These opportunities still carry a range of risks and uncertainties, but not to the same degree as a new play test. Areas such as the Gulf of Mexico, Norway, West Africa and the Northwest shelf of Australia fall into this category.
And this year as a result of our success we have moved both Romania and Tanzania now to the proven plays. We intent to remain active in the proven plays, the success is here have capability to deliver volumes in a shorter period of time.
Now the orange dots highlight the most significant areas where we are exploring four confirming, producing unconventional reservoirs. I’ve of already described our leading position in the unconventionals in North America.
Many of our acreage positions elsewhere are located in basins with existing hydrocarbon potential such as the West Siberia Basin in Russia, the Neuquen Basin of Argentina and the Middle Magdalena Basin in Colombia with access to significant existing infrastructure.
As we’ve previously announced, we anticipate initial drilling in West Siberia this year. In addition, we are active in both Argentina and Colombia, where our acreage is over 1.3 million net acres. In 2012, we drilled five wells in Argentina and one well in Columbia, and plan to drill additional wells this year.
In both countries, we have encouraging results from our drilling activity, but it is still early in our valuation plan. The key to understanding commerciality of these opportunities is to determine producibility, which often requires production data from longer term test.
We’re leveraging XTO's capabilities from experience in North American unconventionals to rapidly evaluate these global opportunities. As you can see from the map, our portfolio of high-quality resource opportunities include both resource diversity, as well as geographic diversity and has a broad range of probabilities of success.
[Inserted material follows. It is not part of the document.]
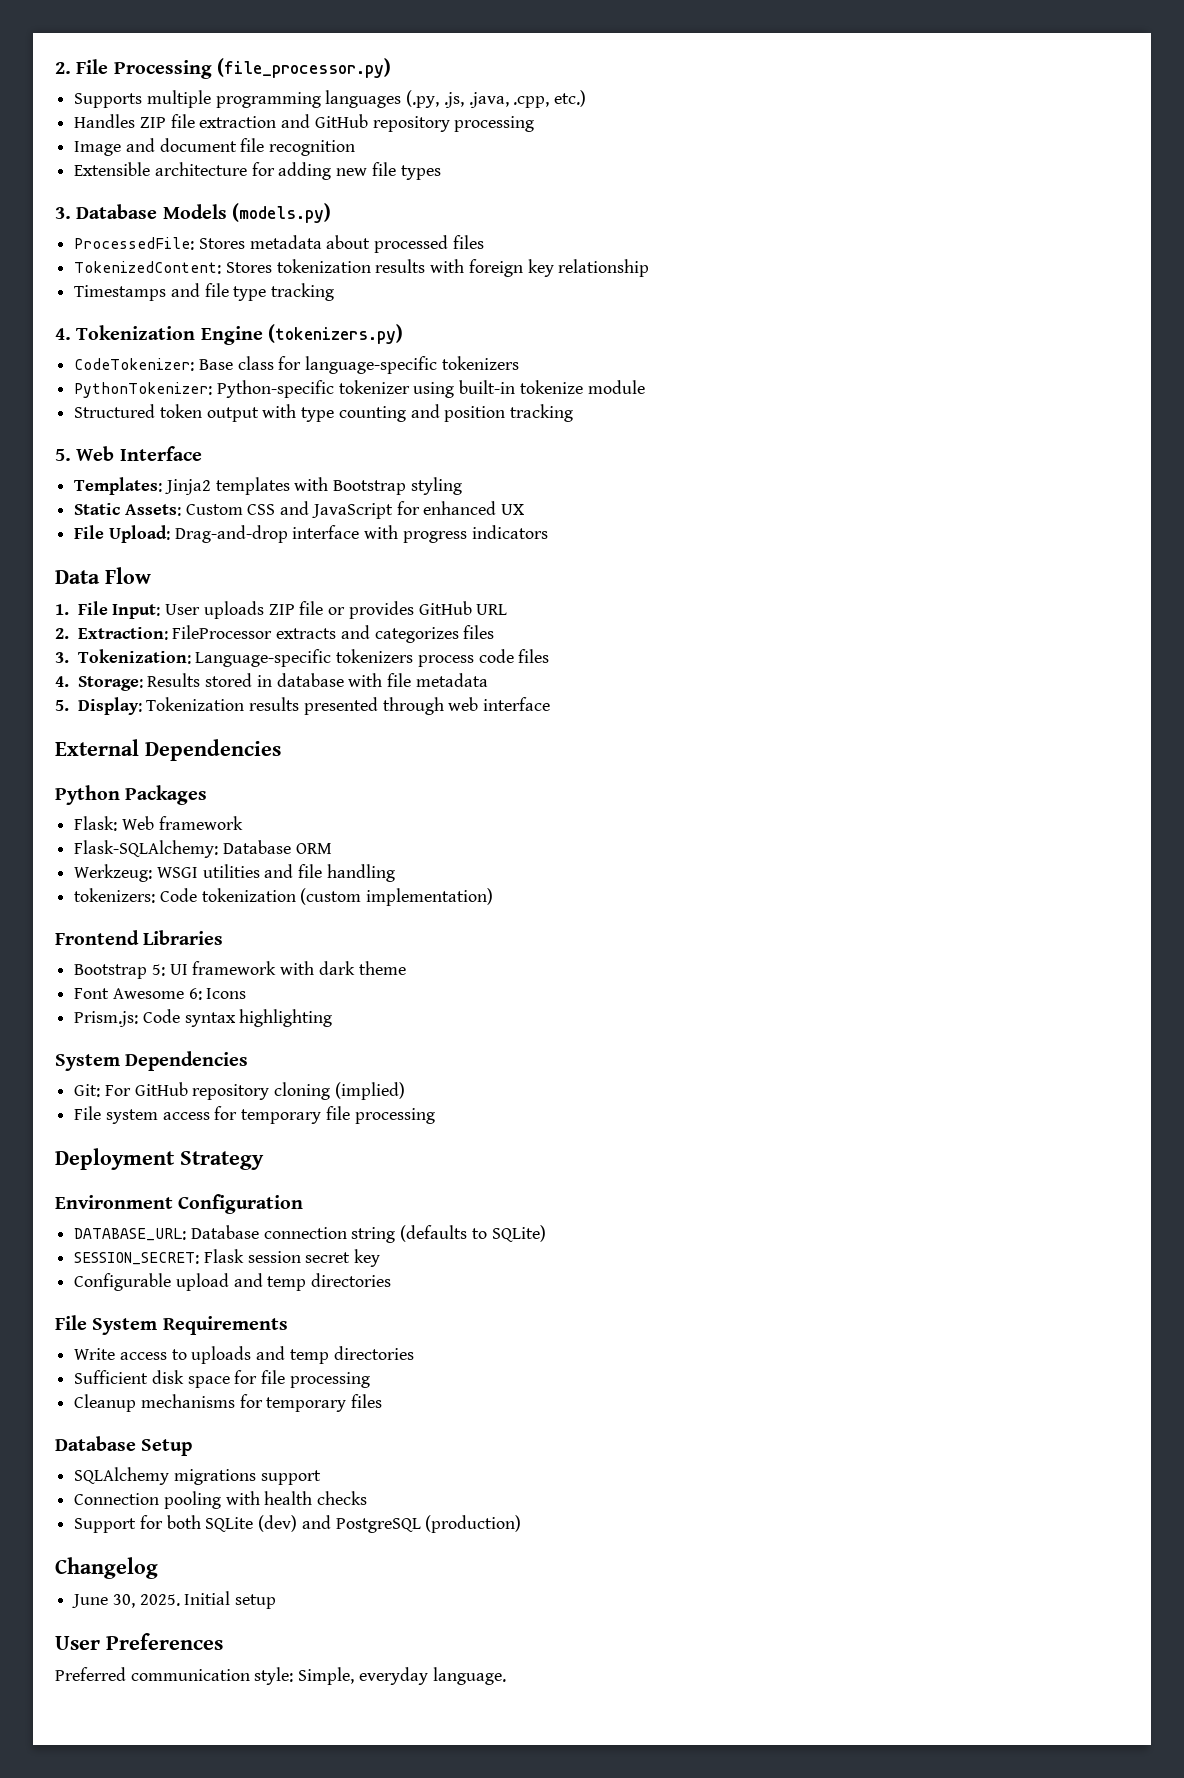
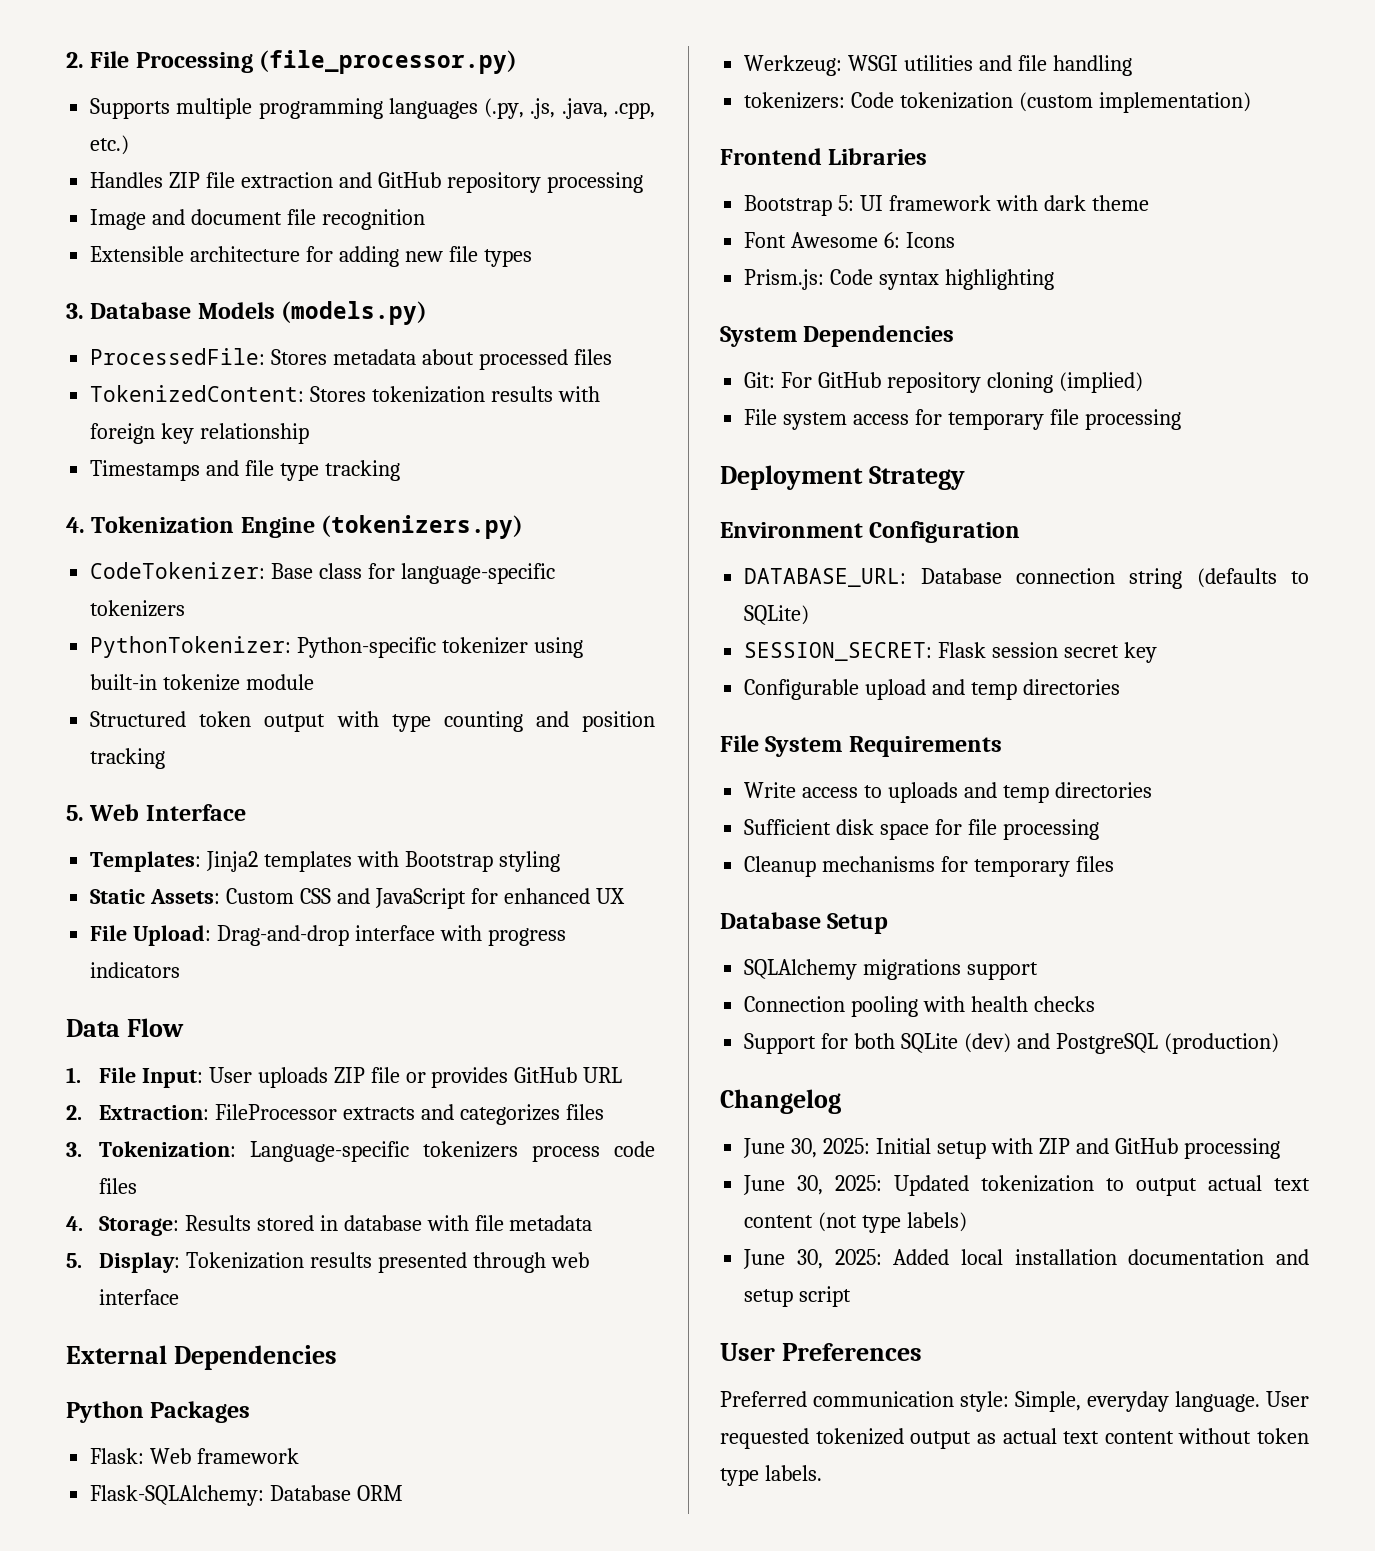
- June 30, 2025. Initial setup
+ June 30, 2025: Initial setup with ZIP and GitHub processing
+ June 30, 2025: Updated tokenization to output actual text content (not type labels)
+ June 30, 2025: Added local installation documentation and setup script
+ User requested tokenized output as actual text content without token type labels.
So now let's look at some of our near-term exploration activities in more detail. The Kara Sea area in the Russian Arctic is an extension of the prolific West Siberian Basin. The license area is approximately 31 million gross acres in size. Agreements were signed in 2012 defining the roles of ExxonMobil and Rosneft in a new joint venture.
During 2012, 2-D and 3-D seismic data were acquired along with data to support drilling site clearance, ice, met ocean and environmental studies. Numerous leads have been identified on the blocks and we anticipate that the first, the University prospect located in 70 meters of water will like be drilled.
In February of this year, we expanded the strategic cooperation agreement with Rosneft to include an additional 150 million acres of exploration acreage in the Russian Arctic. The agreement includes plans to explore seven new blocks in the Chukchi, the Laptev and additional areas of the Kara.
The 108 million acres we are now working with Rosneft which include the original 31 million acres in the Kara Sea are equal to roughly 6 times the total leased acreage in the Gulf of Mexico, an area greater than the size of Texas.
The blocks cover some world's most promising but least explored acreage in the world. The enormous potential of the Russia Arctic will be explored and developed in the most efficient manner through a combination of ExxonMobil's Arctic expertise and Rosneft knowledge and experience operating in the region. With Rosneft, we are committed to using global best practices and state-of-the-art environmental protection systems for operations in Arctic.
Now as part of the expanded agreement, Rosneft will also have the option to acquire 25% interest in the Point Thomson development on the North Slope of Alaska. And we've entered into a memorandum of understanding to also evaluate the viability of an LNG development in the Russian Far East. The expansion of our strategic cooperation agreement illustrates the strength of the partnership between Rosneft and ExxonMobil.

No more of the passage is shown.